**EXERCISE AIM:** Wherever "Montag" turns up in the entries, copy out the line that holds it.

**SUPPLIED RECORDS:**
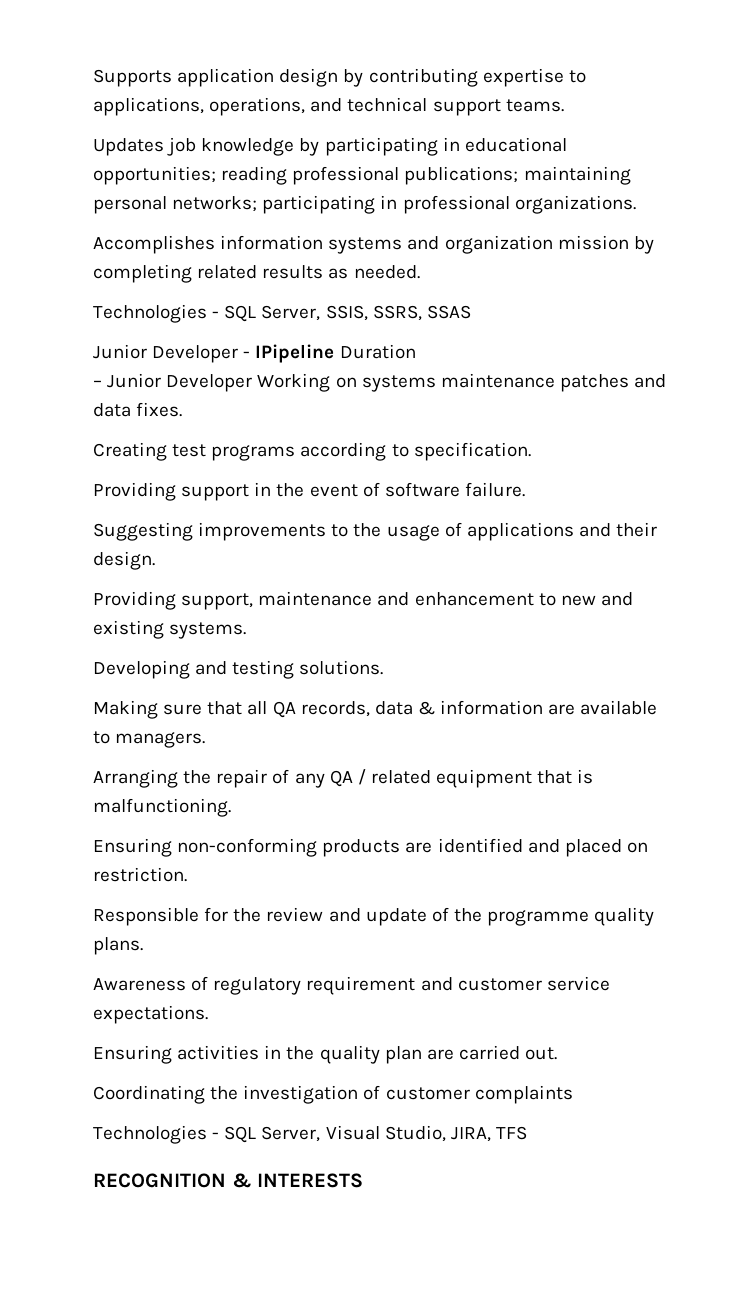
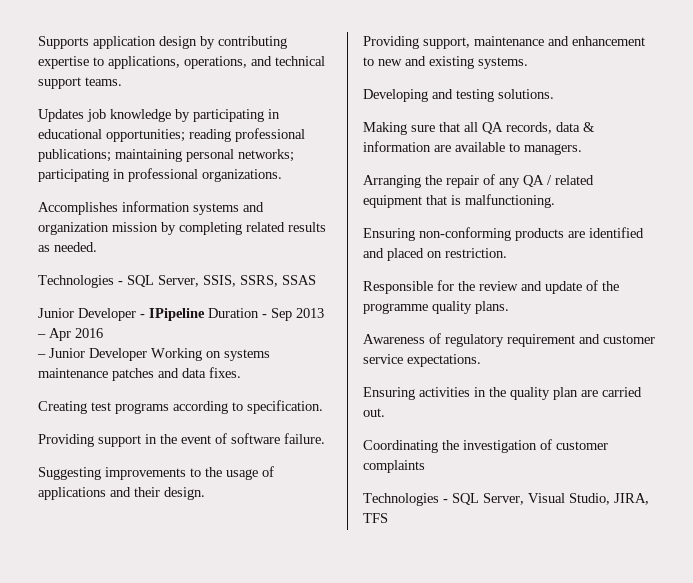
- Junior Developer - IPipeline Duration
+ Junior Developer - IPipeline Duration - Sep 2013 – Apr 2016
- RECOGNITION & INTERESTS

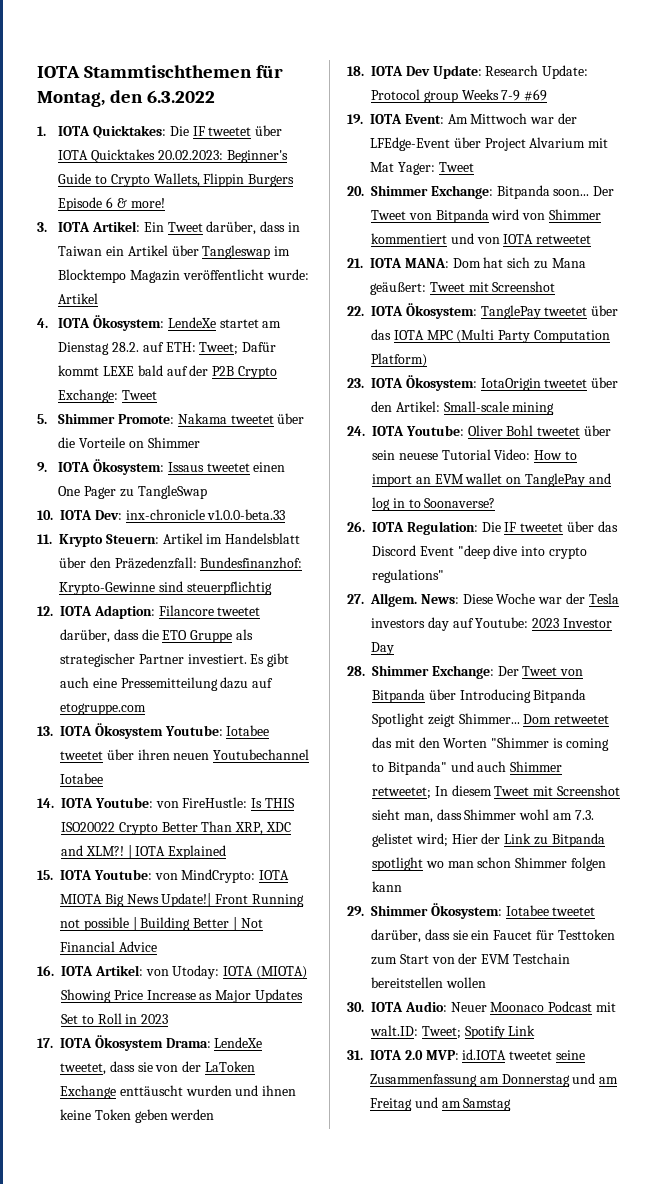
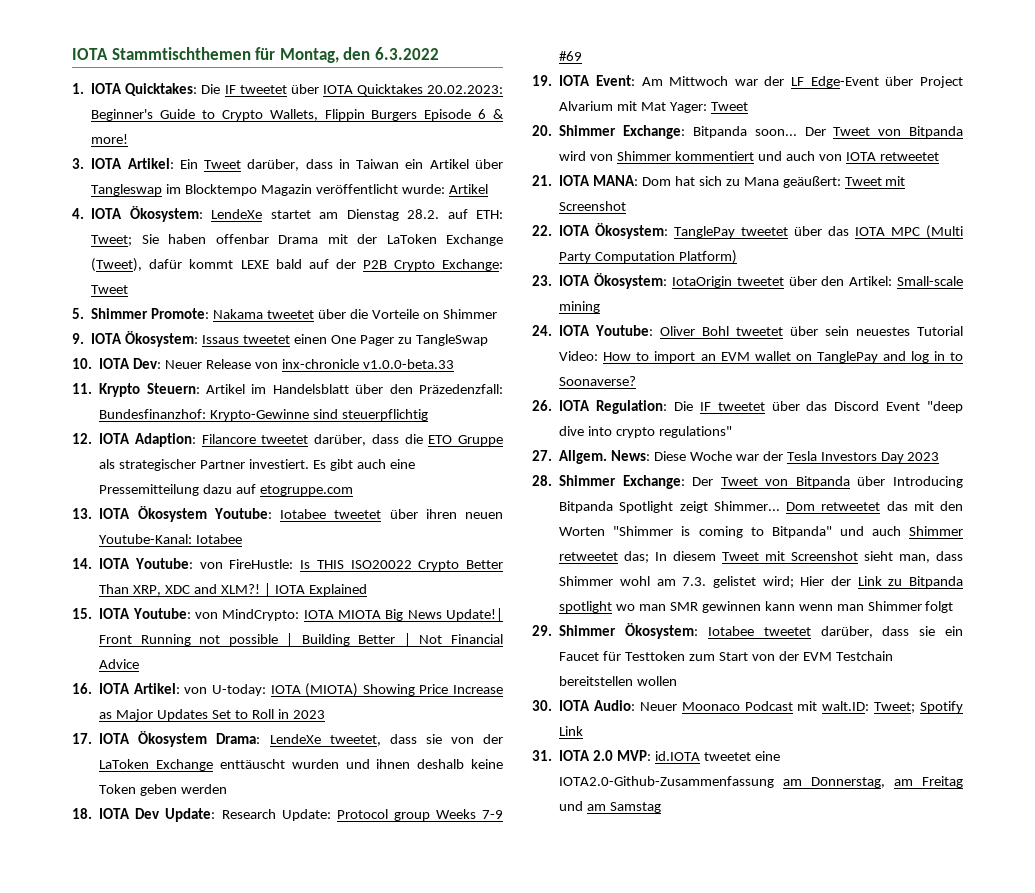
- 4. IOTA Ökosystem: LendeXe startet am Dienstag 28.2. auf ETH: Tweet; Dafür kommt LEXE bald auf der P2B Crypto Exchange: Tweet
+ 4. IOTA Ökosystem: LendeXe startet am Dienstag 28.2. auf ETH: Tweet; Sie haben offenbar Drama mit der LaToken Exchange (Tweet), dafür kommt LEXE bald auf der P2B Crypto Exchange: Tweet
- 10. IOTA Dev: inx-chronicle v1.0.0-beta.33
+ 10. IOTA Dev: Neuer Release von inx-chronicle v1.0.0-beta.33
- 13. IOTA Ökosystem Youtube: Iotabee tweetet über ihren neuen Youtubechannel Iotabee
+ 13. IOTA Ökosystem Youtube: Iotabee tweetet über ihren neuen Youtube-Kanal: Iotabee
- 16. IOTA Artikel: von Utoday: IOTA (MIOTA) Showing Price Increase as Major Updates Set to Roll in 2023
+ 16. IOTA Artikel: von U-today: IOTA (MIOTA) Showing Price Increase as Major Updates Set to Roll in 2023
- 17. IOTA Ökosystem Drama: LendeXe tweetet, dass sie von der LaToken Exchange enttäuscht wurden und ihnen keine Token geben werden
+ 17. IOTA Ökosystem Drama: LendeXe tweetet, dass sie von der LaToken Exchange enttäuscht wurden und ihnen deshalb keine Token geben werden
- 19. IOTA Event: Am Mittwoch war der LFEdge-Event über Project Alvarium mit Mat Yager: Tweet
+ 19. IOTA Event: Am Mittwoch war der LF Edge-Event über Project Alvarium mit Mat Yager: Tweet
- Der Tweet von Bitpanda wird von Shimmer kommentiert und von IOTA retweetet
+ Der Tweet von Bitpanda wird von Shimmer kommentiert und auch von IOTA retweetet
- 24. IOTA Youtube: Oliver Bohl tweetet über sein neuese Tutorial Video: How to import an EVM wallet on TanglePay and log in to Soonaverse?
+ 24. IOTA Youtube: Oliver Bohl tweetet über sein neuestes Tutorial Video: How to import an EVM wallet on TanglePay and log in to Soonaverse?
- News: Diese Woche war der Tesla investors day auf Youtube: 2023 Investor Day
+ News: Diese Woche war der Tesla Investors Day 2023
- Dom retweetet das mit den Worten "Shimmer is coming to Bitpanda" und auch Shimmer retweetet; In diesem Tweet mit Screenshot sieht man, dass Shimmer wohl am 7.3. gelistet wird; Hier der Link zu Bitpanda spotlight wo man schon Shimmer folgen kann
+ Dom retweetet das mit den Worten "Shimmer is coming to Bitpanda" und auch Shimmer retweetet das; In diesem Tweet mit Screenshot sieht man, dass Shimmer wohl am 7.3. gelistet wird; Hier der Link zu Bitpanda spotlight wo man SMR gewinnen kann wenn man Shimmer folgt
- 31. IOTA 2.0 MVP: id.IOTA tweetet seine Zusammenfassung am Donnerstag und am Freitag und am Samstag
+ 31. IOTA 2.0 MVP: id.IOTA tweetet eine IOTA2.0-Github-Zusammenfassung am Donnerstag, am Freitag und am Samstag

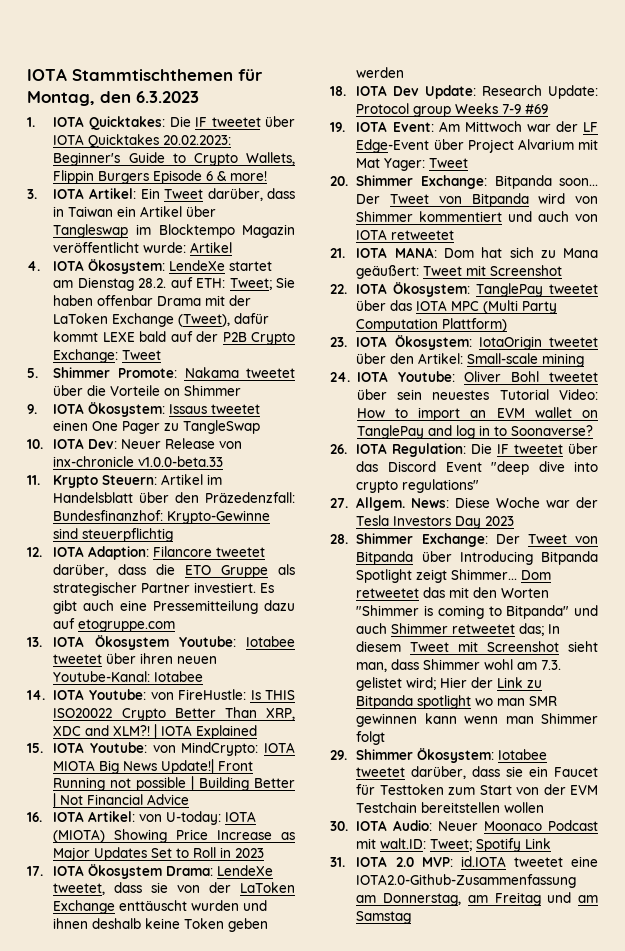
- IOTA Stammtischthemen für Montag, den 6.3.2022
+ IOTA Stammtischthemen für Montag, den 6.3.2023
- 22. IOTA Ökosystem: TanglePay tweetet über das IOTA MPC (Multi Party Computation Platform)
+ 22. IOTA Ökosystem: TanglePay tweetet über das IOTA MPC (Multi Party Computation Plattform)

**TASK RESULT:**
- IOTA Stammtischthemen für Montag, den 6.3.2022
+ IOTA Stammtischthemen für Montag, den 6.3.2023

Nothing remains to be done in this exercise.